O juiz e a coisa inexibível
03/02/2008 às 17h58min | Paulo Gustavo | crônicas e poesias
Texto literário de ficção acerca do cotidiano jurídico.
Por Fábio de Oliveira Ribeiro, advogado em Osasco (SP)
O médico é contratado para colocar uma prótese num paciente indicado por um amigo cardiologista. Realiza seu trabalho sem se preocupar com os honorários. Afinal, o amigo havia indicado… Realiza seu trabalho com toda dedicação. A operação é um sucesso. Todavia…
Na hora de receber, descobre que o paciente não está muito interessado em pagar. Logo depois, descobre que o amigo cardiologista está mesmo é cuidando do bolso do amigo que indicou.
Furioso, resolve contratar um advogado. Entrega ao defensor todos os exames pré e pós-operatórios, a papelada referente à operação e o relatório do anestesista.
De posse desses documentos, o causídico estuda o caso e revela ao cliente que existem duas soluções. A primeira seria entrar com uma ação ordinária almejando o arbitramento dos honorários. A segunda, a busca e apreensão da prótese, que afinal de contas não era indispensável à manutenção da vida do paciente impontual. O médico opta pela segunda via e o advogado toma as providências.
Medida cautelar bem instruída, o Juiz opta pela designação de audiência de justificação. Não está inteiramente convencido de que as razões do causídico são relevantes. Porém, antes do dia marcado, adoece gravemente e é substituído por outro magistrado.
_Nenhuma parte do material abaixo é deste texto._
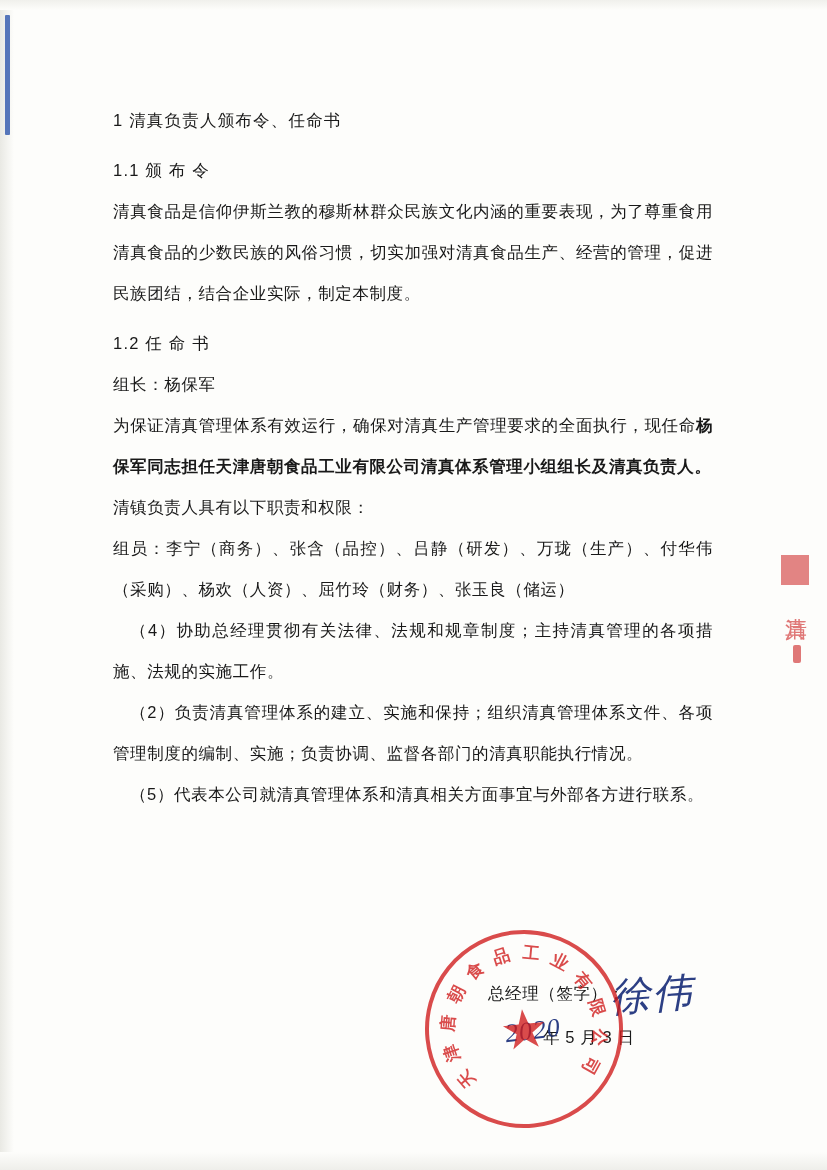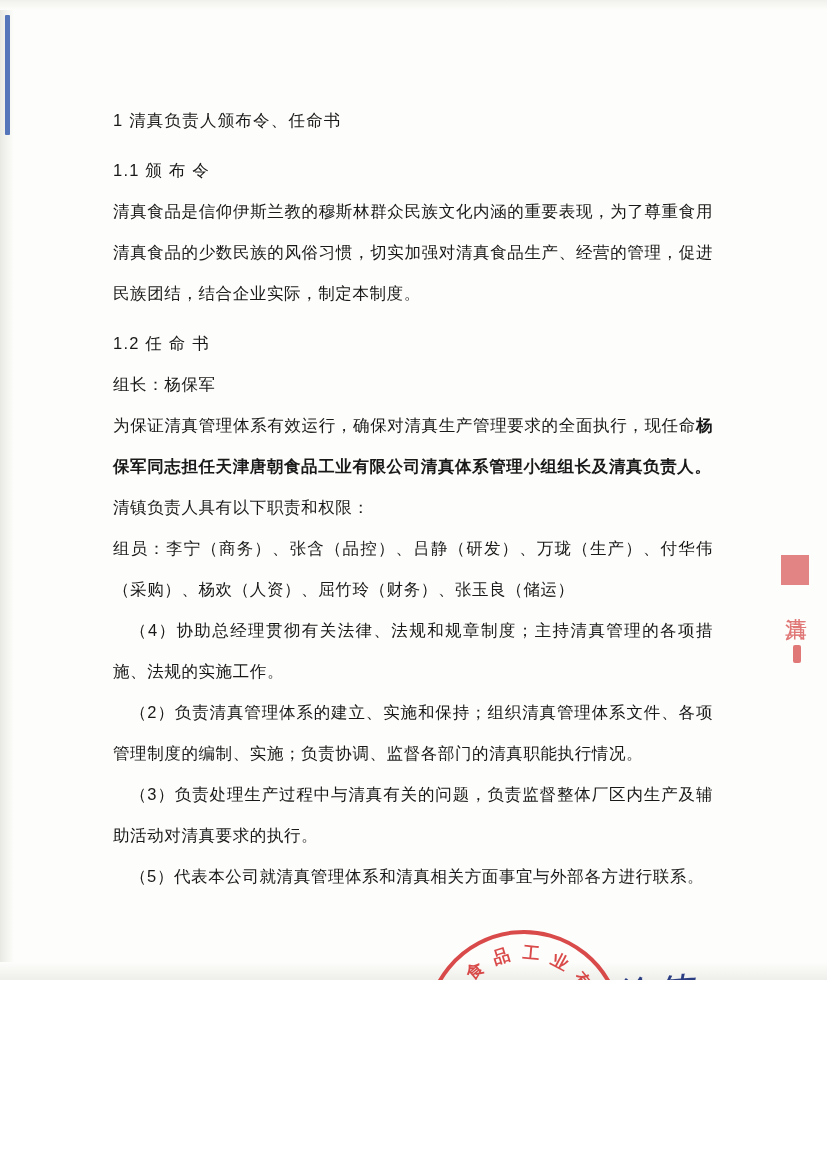--- a/index.html
+++ b/index.html
@@ -9,21 +9,21 @@
   body {
     width: 827px;
     height: 1170px;
     background: #ffffff;
     font-family: "Liberation Sans", sans-serif;
     overflow: hidden;
   }
   #page {
     position: relative;
     width: 827px;
-    height: 980px;
+    height: 1170px;
     background: #fdfdfb;
     overflow: hidden;
   }
   
   .scan-edge-left {
     position: absolute;
     left: 0;
     top: 0;
     width: 14px;
     height: 1170px;
@@ -243,21 +243,20 @@
     <p class="para"><span>为保证清真管理体系有效运行，确保对清真生产管理要求的全面执行，现任命</span><b>杨保军</b><b>同志担任天津唐朝食品工业有限公司清真体系管理小组组长及清真负责人。</b></p>
 
     <p class="para">清镇负责人具有以下职责和权限：</p>
 
     <p class="para">组员：李宁（商务）、张含（品控）、吕静（研发）、万珑（生产）、付华伟（采购）、杨欢（人资）、屈竹玲（财务）、张玉良（储运）</p>
 
     <p class="para indent">（4）协助总经理贯彻有关法律、法规和规章制度；主持清真管理的各项措施、法规的实施工作。</p>
 
     <p class="para indent">（2）负责清真管理体系的建立、实施和保持；组织清真管理体系文件、各项管理制度的编制、实施；负责协调、监督各部门的清真职能执行情况。</p>
 
-    <p class="para indent">（3）负责处理生产过程中与清真有关的问题，负责监督整体厂区内生产及辅助活动对清真要求的执行。</p>
 
 
     <p class="para indent">（5）代表本公司就清真管理体系和清真相关方面事宜与外部各方进行联系。</p>
 
   </div>
 
   <div class="sign-row">
     <span class="sign-line-1">总经理（签字）：</span>
     <span class="sign-line-2">年 5 月 3 日</span>
   </div>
No dia marcado, todo mundo comparece perante este verdadeiro Salomão moderno. Do alto de sua toga e relevante saber jurídico, o Juiz nem consulta os autos. Vai logo perguntando às partes se há possibilidade de conciliação. Inviável a solução amigável, consulta apenas a decisão do seu antecessor e ordena incontinenti ao requerido:
– O senhor… É o senhor mesmo, aí. Gostaria que o senhor exibisse a prótese que o doutor lhe colocou.
– Mas, seu Juiz…
– Meu senhor. Não tenho o dia inteiro e preciso formar meu convencimento antes de decidir sobre a liminar.
– Excelência, o meu cliente…
– Francamente, doutor. O senhor já viu os autos? Está tudo documentado. Seu cliente fez a operação e não pagou. A questão é apenas saber se a prótese é ou não indispensável à sua integridade física. Virando-se para o requerido. Vamos, exiba, por favor.
– Já que o senhor insiste… E levanta-se e começa a abrir o zíper da calça.
– O que é isto. Que afronta… O senhor está querendo ir preso por atentado ao pudor?
– Não excelência, só pretendo exibir a coisa onde está a prótese que o doutor usou para me curar de impotência sexual.